Todo esperaba, estrellas, viento, y nosotros.
—Puedes despertar ahora, Joram. —Scylla alargó la mano—. Date prisa. Es casi medianoche.
Joram abrió los ojos despacio, y miró primero a Scylla.
—Todo está bien —dijo ella, haciendo un gesto de asentimiento.
Comprendí entonces que mis vagas interpretaciones habían sido correctas. Ella era quien nos había hecho saltar a través del tiempo. Ella era quien había provocado todo esto. Era un agente, como había declarado, pero no trabajaba para la CIA o el FBI; era un agente de Dios.
Joram volvió la cabeza y miró a Gwen y Eliza.
Gwen sonrió, como si hubiera formado parte de la charada; y entonces vi, reunidas a su alrededor, figuras espectrales, cientos de ellas. Los muertos. Ella había hablado en su favor en una ocasión y ellos no la habían abandonado. Había evitado ser capturada por los Tecnomantes, porque los muertos la habían rescatado. La visión que habíamos visto en la guarida del dragón era real.

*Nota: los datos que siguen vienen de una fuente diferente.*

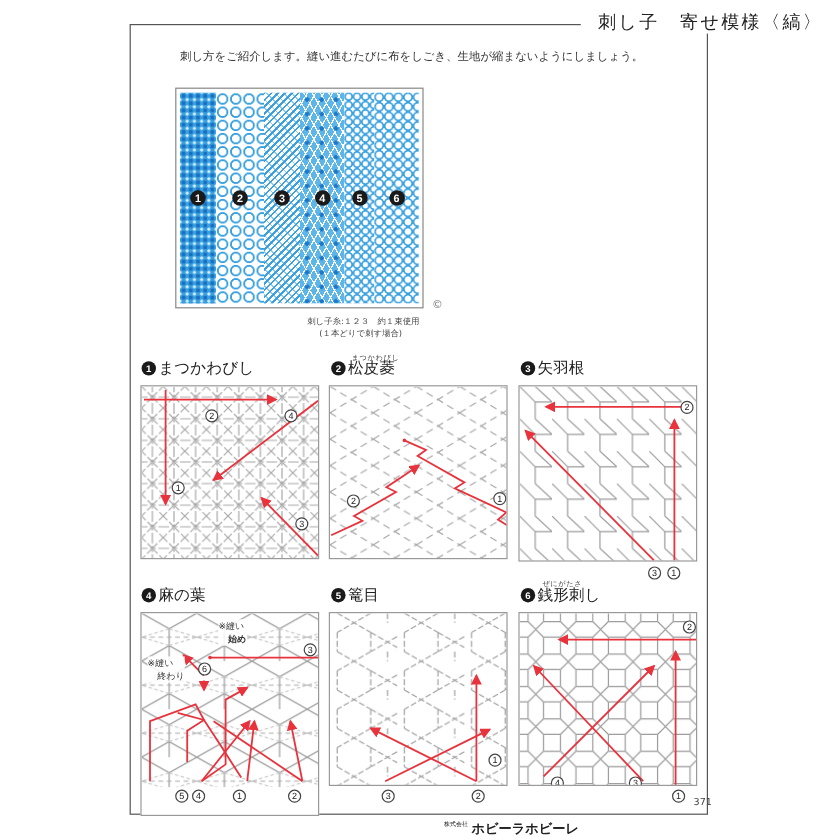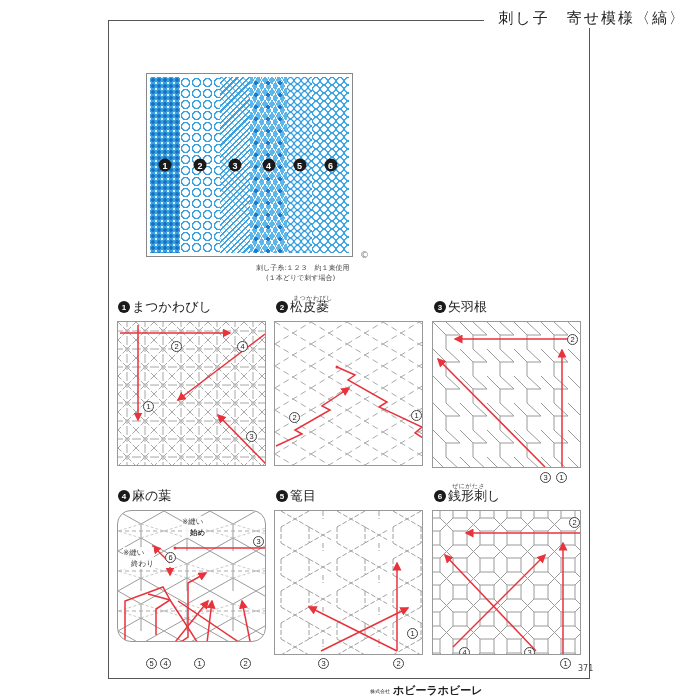--- a/index.html
+++ b/index.html
@@ -64,6 +64,7 @@
 </div>
 
 <div class="intro">
+  <div>刺し方をご紹介します。縫い進むたびに布をしごき、生地が縮まないようにしましょう。</div>
 </div>
 
 <div class="sample">

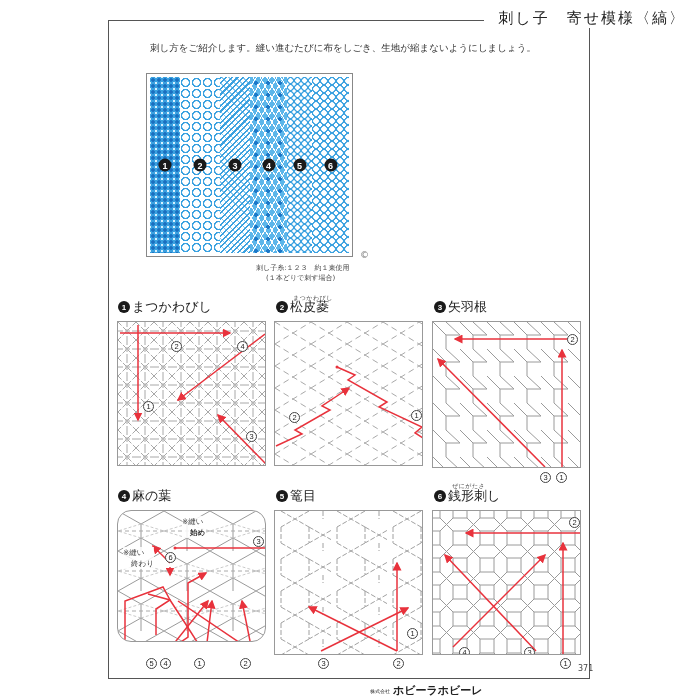--- a/index.html
+++ b/index.html
@@ -173,7 +173,7 @@
   <span class="pbadge">4</span>
   <span>麻の葉</span>
 </div>
-<div class="diagram" style="left:117px; top:510px; width:149px; height:132px;border-radius:14px;">
+<div class="diagram" style="left:117px; top:510px; width:149px; height:170px;">
   <svg width="149" height="145">
     <defs>
       <pattern id="p4" width="46" height="40" patternUnits="userSpaceOnUse">

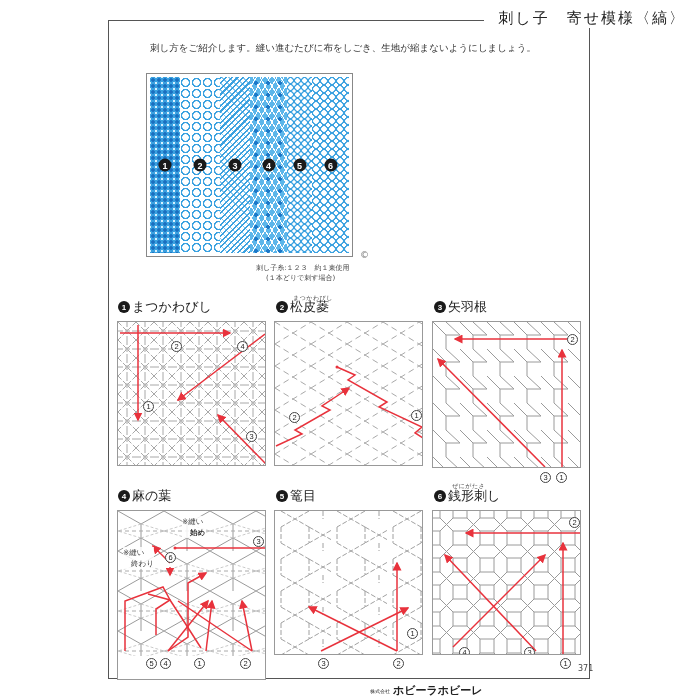--- a/index.html
+++ b/index.html
@@ -51,7 +51,7 @@
           font-size: 7.5px; color: #222; display: flex; align-items: center; justify-content: center; box-sizing: border-box;
           font-family: "Liberation Sans", sans-serif; }
   .note { position: absolute; font-size: 7.5px; color: #333; line-height: 11px; background: rgba(255,255,255,.85); }
-  .footer-brand { position: absolute; left: 370px; top: 683px; font-size: 11px; font-weight: bold; color: #222; display: flex; align-items: center; gap: 3px; }
+  .footer-brand { position: absolute; left: 370px; top: 683px; font-size: 11px; font-weight: bold; color: #222; display: flex; align-items: flex-start; gap: 3px; }
   .footer-brand .small { font-size: 5px; font-weight: normal; }
   .page-num { position: absolute; left: 578px; top: 664px; font-size: 8px; color: #444; }
 </style>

Eliza lanzó una exclamación, deseando creer, pero sin atreverse a hacerlo.
—¡No! —gritó Kevon Smythe, con voz medio estrangulada—. ¡No puede ser! ¡Estaba muerto!
—«Nacerá de la Casa Real alguien que está muerto y que no obstante vivirá, que morirá de nuevo y volverá a vivir.» —citó Joram. Se sentó muy tieso, lleno de energía y vigor, y saltó al suelo desde la tumba.
—
Quidquid deliqusti. Amen
—dijo la Espada Arcana.
Joram depositó entonces la Espada Arcana sobre la tumba de Merlin. Al instante, un hombre apareció junto al sepulcro. Era alto, con cabellos blancos y muy cortos y una barba entrecana; se cubría con una armadura de estilo antiguo sobre una cota de mallas, y no llevaba más armas que un bastón de roble adornado con acebo.
El hombre alargó el brazo, cerró la mano alrededor de la Espada Arcana y la levantó.
—No eres
Excalibur
—dijo—. Pero servirás.
—Gracias —respondió la espada con frialdad, sintiéndose insultada.
El anciano levantó la espada en el aire y pronunció palabras que hacía largo tiempo que habían sido olvidadas. Una luz empezó a brotar de la espada, una luz que resultaba cegadora para algunos, pues Smythe chilló de dolor y se cubrió los ojos con los brazos. Sus seguidores se llevaron las manos a los ojos, y bajaron la cabeza, incapaces de mirar.